• **Records supplied**:
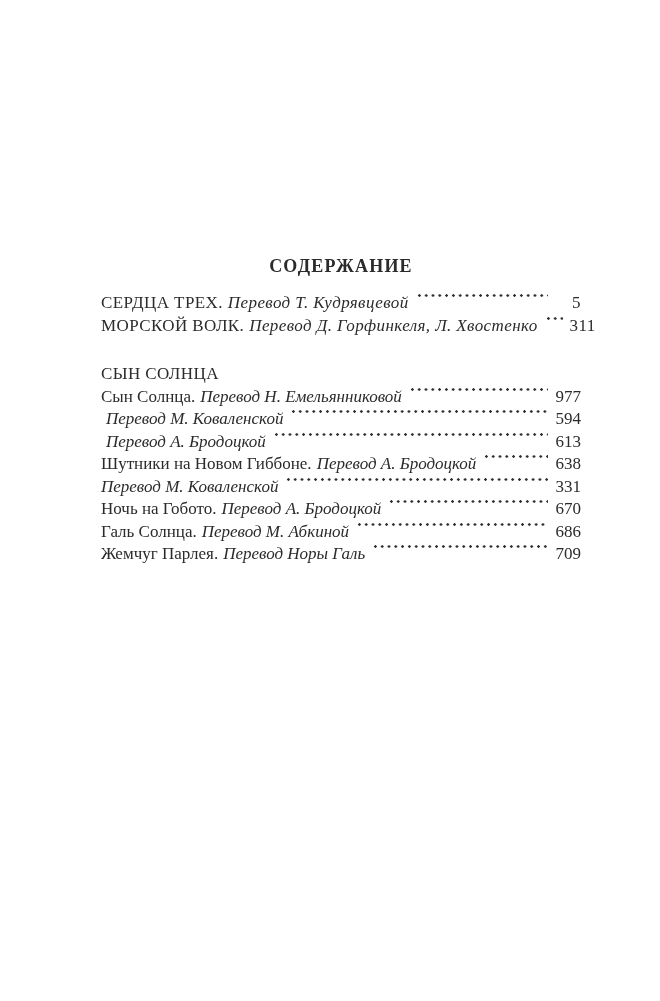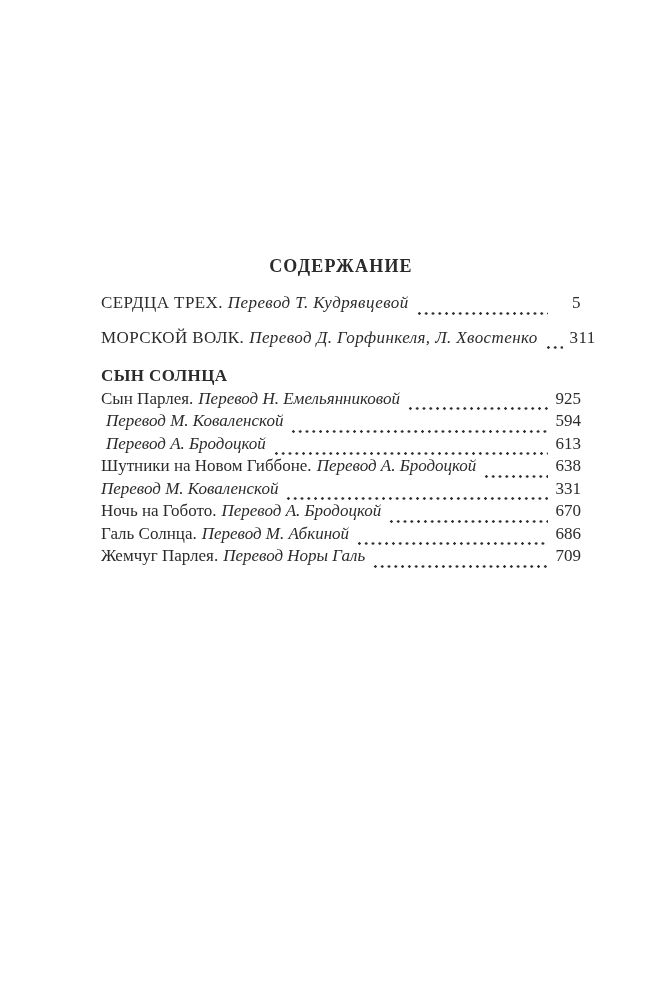--- a/index.html
+++ b/index.html
@@ -25,27 +25,27 @@
   .toc-title {
     margin: 0 0 13px 0;
     font-size: 18px;
     line-height: 26px;
     font-weight: bold;
     text-align: center;
     letter-spacing: 1.2px;
   }
   .row {
     display: flex;
-    align-items: flex-end;
+    align-items: flex-start;
     font-size: 17px;
     line-height: 22.5px;
     white-space: nowrap;
   }
-  .row.sp-lg { margin-top: 12px; }
-  .row.sp-md { margin-top: 16px; font-weight: bold; }
+  .row.sp-lg { }
+  .row.sp-md { margin-top: 26px; }
   .caps { letter-spacing: 0.4px; }
   .t { flex: 0 0 auto; }
   .tr {
     flex: 0 0 auto;
     font-style: italic;
     margin-left: 5px;
   }
   .tr.ml0 { margin-left: 0; }
   .dots {
     flex: 1 1 auto;
@@ -83,24 +83,24 @@
       <span class="tr">Перевод Д. Горфинкеля, Л. Хвостенко</span>
       <span class="dots"></span>
       <span class="num">311</span>
     </div>
 
     <div class="row caps sp-md">
       <span class="t">СЫН СОЛНЦА</span>
     </div>
 
     <div class="row">
-      <span class="t">Сын Парлея.</span>
+      <span class="t">Сын Солнца.</span>
       <span class="tr">Перевод Н. Емельянниковой</span>
       <span class="dots"></span>
-      <span class="num">925</span>
+      <span class="num">977</span>
     </div>
 
     <div class="row">
       <span class="tr">Перевод М. Коваленской</span>
       <span class="dots"></span>
       <span class="num">594</span>
     </div>
 
     <div class="row">
       <span class="tr">Перевод А. Бродоцкой</span>

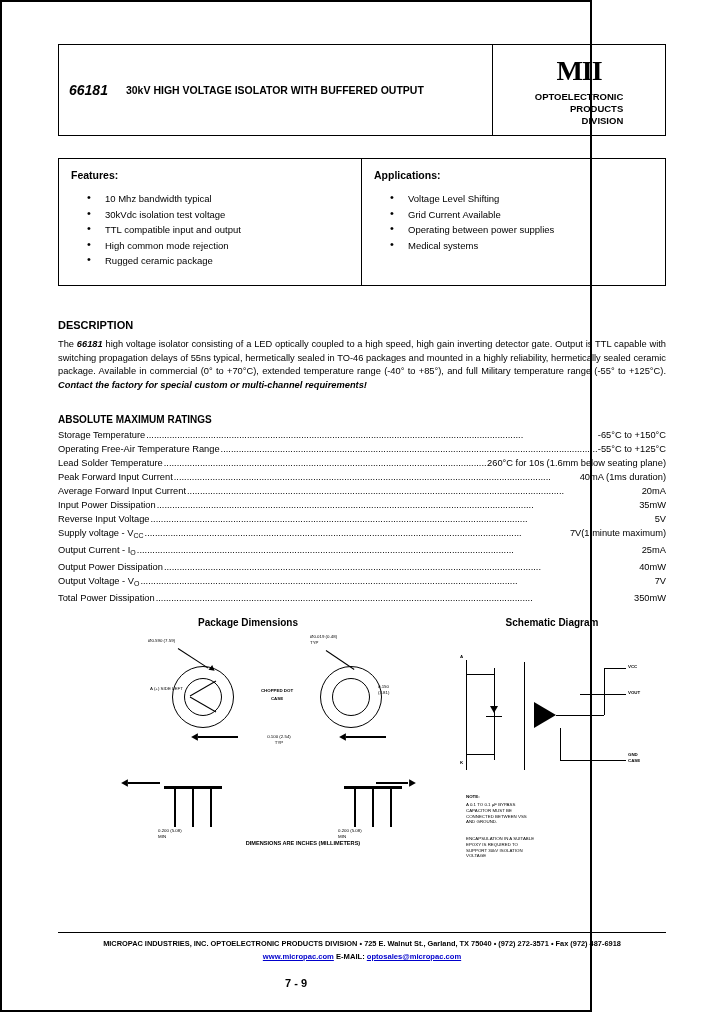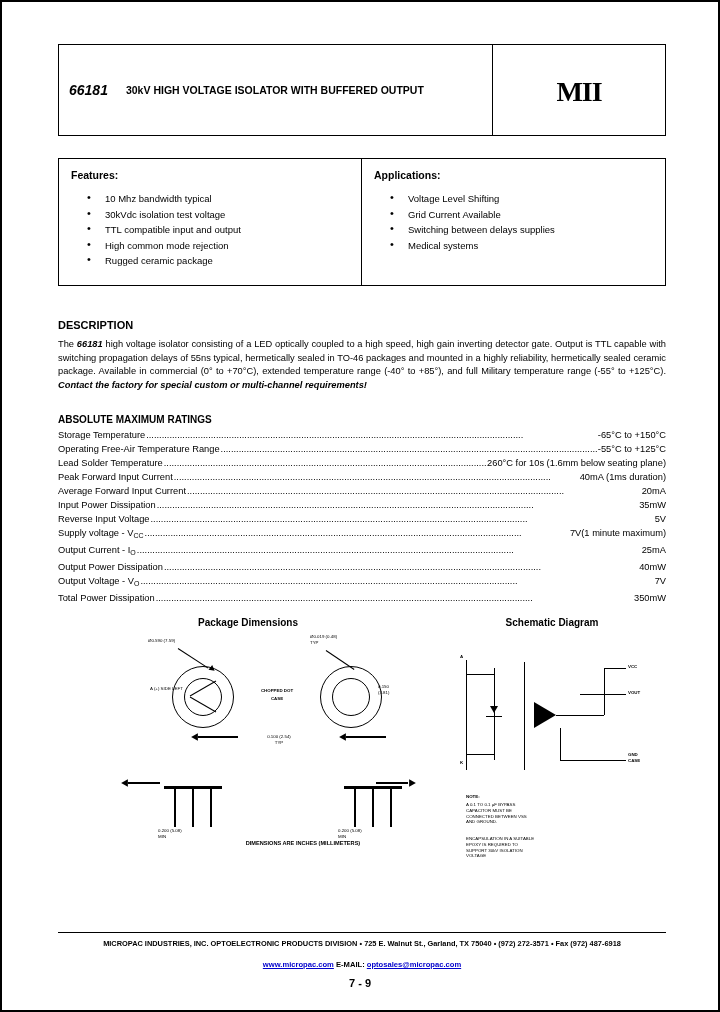--- a/index.html
+++ b/index.html
@@ -11,21 +11,21 @@
     height: 1012px;
     background: #ffffff;
     font-family: "Liberation Sans", sans-serif;
     color: #000000;
     position: relative;
     overflow: hidden;
   }
   .page {
     position: absolute;
     left: 0; top: 0;
-    width: 720px;
+    width: 592px;
     height: 1012px;
     border: 2px solid #000;
     box-sizing: border-box;
   }
   .inner {
     position: absolute;
     left: 56px;
     top: 42px;
     width: 612px;
   }
@@ -239,21 +239,21 @@
     width: 608px;
     margin-bottom: 6px;
   }
   .footer-line1 {
     font-size: 7.4px;
     font-weight: bold;
     letter-spacing: 0px;
   }
   .footer-line2 {
     font-size: 7.6px;
-    margin-top: 12px;
+    margin-top: 4px;
   }
   .footer-line2 a, .footer-line2 .link {
     color: #0000cc;
     text-decoration: underline;
     font-weight: bold;
   }
   .footer-line2 .blk { color: #000; font-weight: bold; text-decoration: none; }
   .page-num {
     position: absolute;
     left: 0; right: 0;
@@ -269,40 +269,45 @@
 <div class="page">
   <div class="inner">
 
     <div class="header">
       <div class="header-left">
         <span class="part-number">66181</span>
         <span class="header-title">30kV HIGH VOLTAGE ISOLATOR WITH BUFFERED OUTPUT</span>
       </div>
       <div class="header-right">
         <div class="logo">MII</div>
+        <div class="logo-sub">
+          <div>OPTOELECTRONIC</div>
+          <div>PRODUCTS</div>
+          <div>DIVISION</div>
+        </div>
       </div>
     </div>
 
     <div class="feat-box">
       <div class="feat-col left">
         <div class="feat-head">Features:</div>
         <ul class="bullets">
           <li>10 Mhz bandwidth typical</li>
           <li>30kVdc isolation test voltage</li>
           <li>TTL compatible input and output</li>
           <li>High common mode rejection</li>
           <li>Rugged ceramic package</li>
         </ul>
       </div>
       <div class="feat-col">
         <div class="feat-head">Applications:</div>
         <ul class="bullets">
           <li>Voltage Level Shifting</li>
           <li>Grid Current Available</li>
-          <li>Switching between delays supplies</li>
+          <li>Operating between power supplies</li>
           <li>Medical systems</li>
         </ul>
       </div>
     </div>
 
     <div class="section-title">DESCRIPTION</div>
     <div class="desc">
       <span>The</span>
       <span class="pn">66181</span>
       <span>high voltage isolator consisting of a LED optically coupled to a high speed, high gain inverting detector gate. Output is TTL capable with switching propagation delays of 55ns typical, hermetically sealed in TO-46 packages and mounted in a highly reliability, hermetically sealed ceramic package. Available in commercial (0° to +70°C), extended temperature range (-40° to +85°), and full Military temperature range (-55° to +125°C).</span>

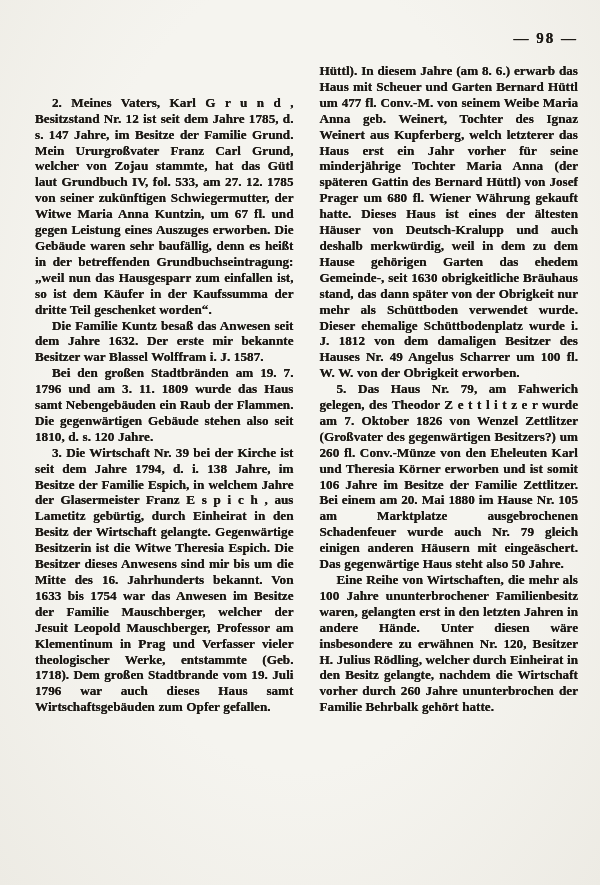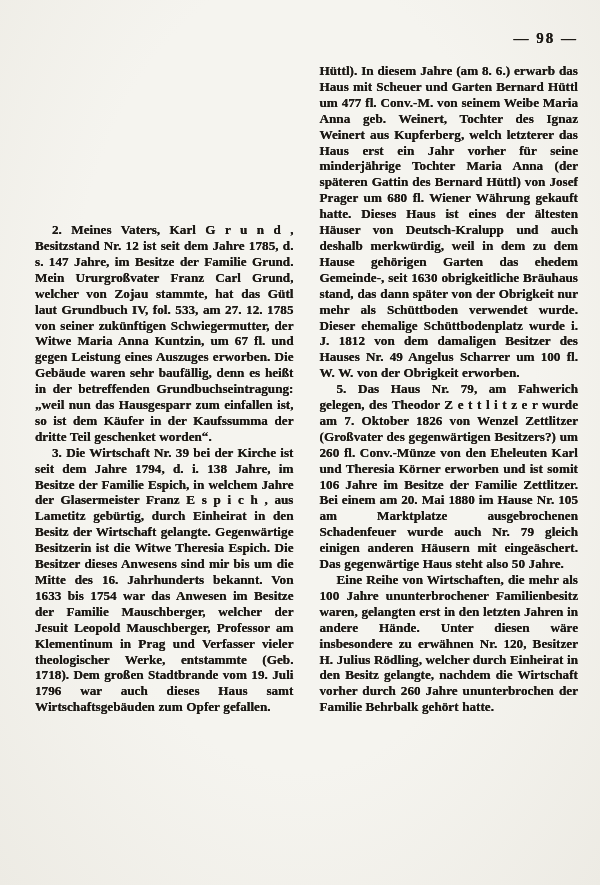--- a/index.html
+++ b/index.html
@@ -58,20 +58,22 @@
 <body>
 
 <div class="page">
 
   <div class="page-header">— 98 —</div>
 
   <div class="columns">
 
     <div class="col">
       <p>2. Meines Vaters, Karl G r u n d , Besitzstand Nr. 12 ist seit dem Jahre 1785, d. s. 147 Jahre, im Besitze der Familie Grund. Mein Ururgroßvater Franz Carl Grund, welcher von Zojau stammte, hat das Gütl laut Grundbuch IV, fol. 533, am 27. 12. 1785 von seiner zukünftigen Schwiegermutter, der Witwe Maria Anna Kuntzin, um 67 fl. und gegen Leistung eines Auszuges erworben. Die Gebäude waren sehr baufällig, denn es heißt in der betreffenden Grundbuchseintragung: „weil nun das Hausgesparr zum einfallen ist, so ist dem Käufer in der Kaufssumma der dritte Teil geschenket worden“.</p>
+      <p>Die Familie Kuntz besaß das Anwesen seit dem Jahre 1632. Der erste mir bekannte Besitzer war Blassel Wolffram i. J. 1587.</p>
+      <p>Bei den großen Stadtbränden am 19. 7. 1796 und am 3. 11. 1809 wurde das Haus samt Nebengebäuden ein Raub der Flammen. Die gegenwärtigen Gebäude stehen also seit 1810, d. s. 120 Jahre.</p>
       <p>3. Die Wirtschaft Nr. 39 bei der Kirche ist seit dem Jahre 1794, d. i. 138 Jahre, im Besitze der Familie Espich, in welchem Jahre der Glasermeister Franz E s p i c h , aus Lametitz gebürtig, durch Einheirat in den Besitz der Wirtschaft gelangte. Gegenwärtige Besitzerin ist die Witwe Theresia Espich. Die Besitzer dieses Anwesens sind mir bis um die Mitte des 16. Jahrhunderts bekannt. Von 1633 bis 1754 war das Anwesen im Besitze der Familie Mauschberger, welcher der Jesuit Leopold Mauschberger, Professor am Klementinum in Prag und Verfasser vieler theologischer Werke, entstammte (Geb. 1718). Dem großen Stadtbrande vom 19. Juli 1796 war auch dieses Haus samt Wirtschaftsgebäuden zum Opfer gefallen.</p>
     </div>
 
     <div class="col">
       <p class="cont">Hüttl). In diesem Jahre (am 8. 6.) erwarb das Haus mit Scheuer und Garten Bernard Hüttl um 477 fl. Conv.-M. von seinem Weibe Maria Anna geb. Weinert, Tochter des Ignaz Weinert aus Kupferberg, welch letzterer das Haus erst ein Jahr vorher für seine minderjährige Tochter Maria Anna (der späteren Gattin des Bernard Hüttl) von Josef Prager um 680 fl. Wiener Währung gekauft hatte. Dieses Haus ist eines der ältesten Häuser von Deutsch-Kralupp und auch deshalb merkwürdig, weil in dem zu dem Hause gehörigen Garten das ehedem Gemeinde-, seit 1630 obrigkeitliche Bräuhaus stand, das dann später von der Obrigkeit nur mehr als Schüttboden verwendet wurde. Dieser ehemalige Schüttbodenplatz wurde i. J. 1812 von dem damaligen Besitzer des Hauses Nr. 49 Angelus Scharrer um 100 fl. W. W. von der Obrigkeit erworben.</p>
       <p>5. Das Haus Nr. 79, am Fahwerich gelegen, des Theodor Z e t t l i t z e r wurde am 7. Oktober 1826 von Wenzel Zettlitzer (Großvater des gegenwärtigen Besitzers?) um 260 fl. Conv.-Münze von den Eheleuten Karl und Theresia Körner erworben und ist somit 106 Jahre im Besitze der Familie Zettlitzer. Bei einem am 20. Mai 1880 im Hause Nr. 105 am Marktplatze ausgebrochenen Schadenfeuer wurde auch Nr. 79 gleich einigen anderen Häusern mit eingeäschert. Das gegenwärtige Haus steht also 50 Jahre.</p>
       <p>Eine Reihe von Wirtschaften, die mehr als 100 Jahre ununterbrochener Familienbesitz waren, gelangten erst in den letzten Jahren in andere Hände. Unter diesen wäre insbesondere zu erwähnen Nr. 120, Besitzer H. Julius Rödling, welcher durch Einheirat in den Besitz gelangte, nachdem die Wirtschaft vorher durch 260 Jahre ununterbrochen der Familie Behrbalk gehört hatte.</p>
     </div>
 
   </div>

• **Your objective**:
Only the lines holding the string "letter" are needed; copy each of them from the material above.

• **Result of the exercise**:
     letter-spacing: 1.2px;
   .caps { letter-spacing: 0.4px; }
     letter-spacing: 0px;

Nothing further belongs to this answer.